FIG. 5 illustrates an embodiment in which similar segment replacement and shifting may occur. FIG. 5 starts with a hexagonal lattice 501 with straight-line segments. At 502, the straight-line segments along the x-axis have been replaced with sine-curved lines. In the example of 502, the sine-curved lines have peaks that align with each other along the y-axis (e.g., a straight line down through the peaks in each row indicates that the peaks are aligned). In the example of 503, the lattice includes sine-curved segments on each row, but the sine-curved segments have been shifted horizontally, leading to shifted peaks along the y-axis. This, again, may provide a different type of diffraction pattern that may be more advantageous for active dimming or for functioning as an antenna, or for functioning as a particular type of antenna (e.g., dipole or slot, etc.). Accordingly, in this manner, a designer may analyze the diffraction pattern of different embodiments (e.g., 401A-401C or 501-503) to design a lattice with a specific diffraction pattern for a specific implementation.

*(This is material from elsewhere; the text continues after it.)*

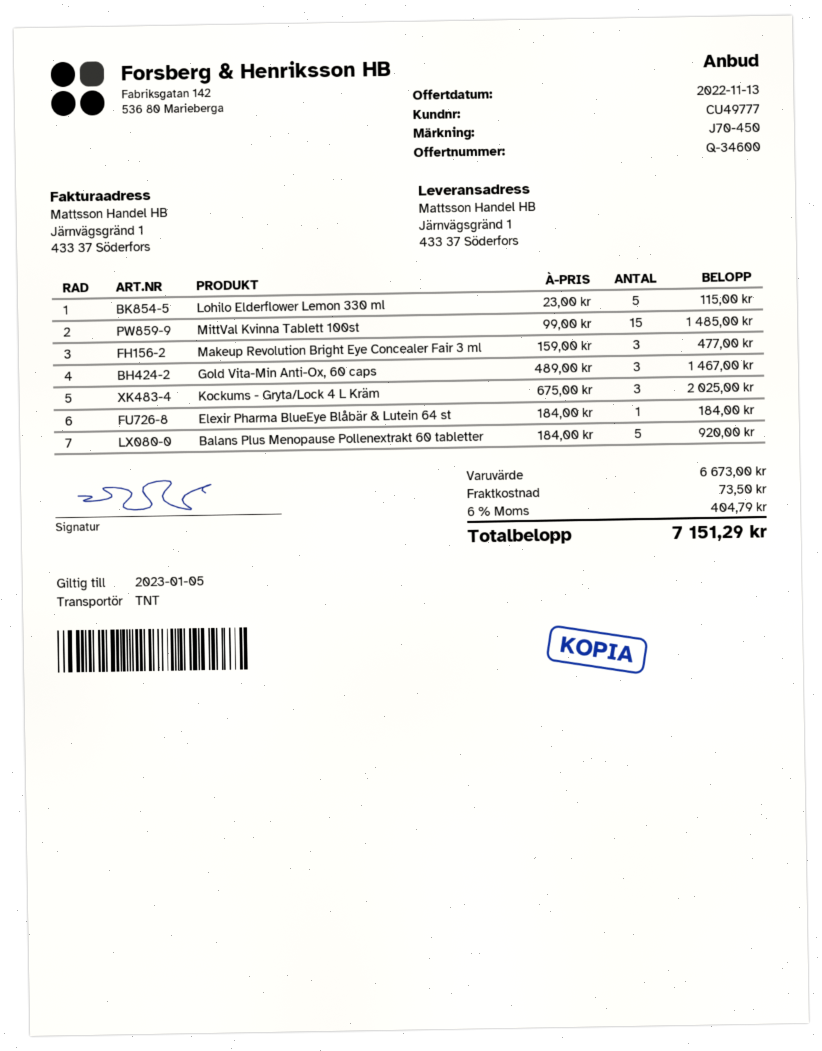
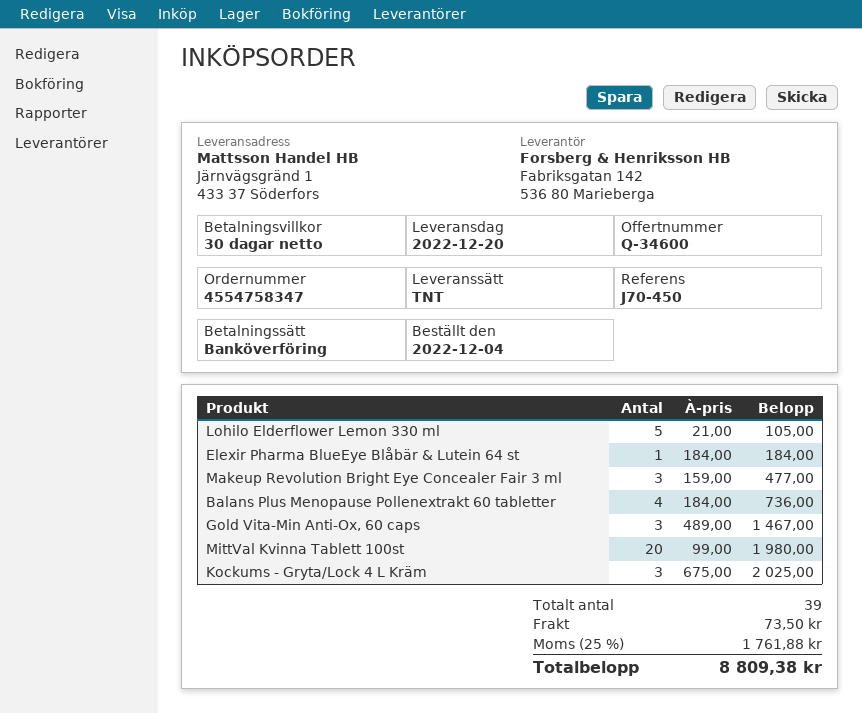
Lohilo Elderflower Lemon 330 ml: 5 x 23.00 = 115.00 -> 5 x 21.00 = 105.00
MittVal Kvinna Tablett 100st: 15 x 99.00 = 1485.00 -> 20 x 99.00 = 1980.00
Balans Plus Menopause Pollenextrakt 60 tabletter: 5 x 184.00 = 920.00 -> 4 x 184.00 = 736.00
tax: 6% = 404.79 -> 25% = 1761.88
total: 7151.29 -> 8809.38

FIG. 6 illustrates an embodiment in which at least one lattice ring of an electrically conductive lattice includes a compensating branch. The compensating branch may be an additional conductive link segment within a lattice that is connected to the lattice on one end and is open (i.e., not connected to the lattice) on the other end. While shown as being straight lines in FIG. 6, it will be understood that the conductive link segments may be shaped in a straight line, in a curved line, or in some other form. The compensating branch may additionally shape the diffraction pattern profile of the lattice. In FIG. 6, the base lattice 601 may have one or many different compensating branches added thereto.
As can be seen, the compensating branch 602 may include one end that is electrically connected to the lattice and one end that is electrically open relative to the lattice. In the case of 602, the compensating branch is arranged vertically within one cell of the lattice, whereas the compensating branch 603 is arranged diagonally within a different cell of the lattice 601. Accordingly, a compensating branch may be placed in substantially any cell of the lattice and may be positioned vertically, horizontally, diagonally, or in some other manner. The compensating branches may provide improved electrical field uniformity across the lattice, enhancing the lattice's function as either an active dimming layer or as an antenna. Indeed, the additional compensating branches may help provide uniformity of current and/or voltage across the lattice.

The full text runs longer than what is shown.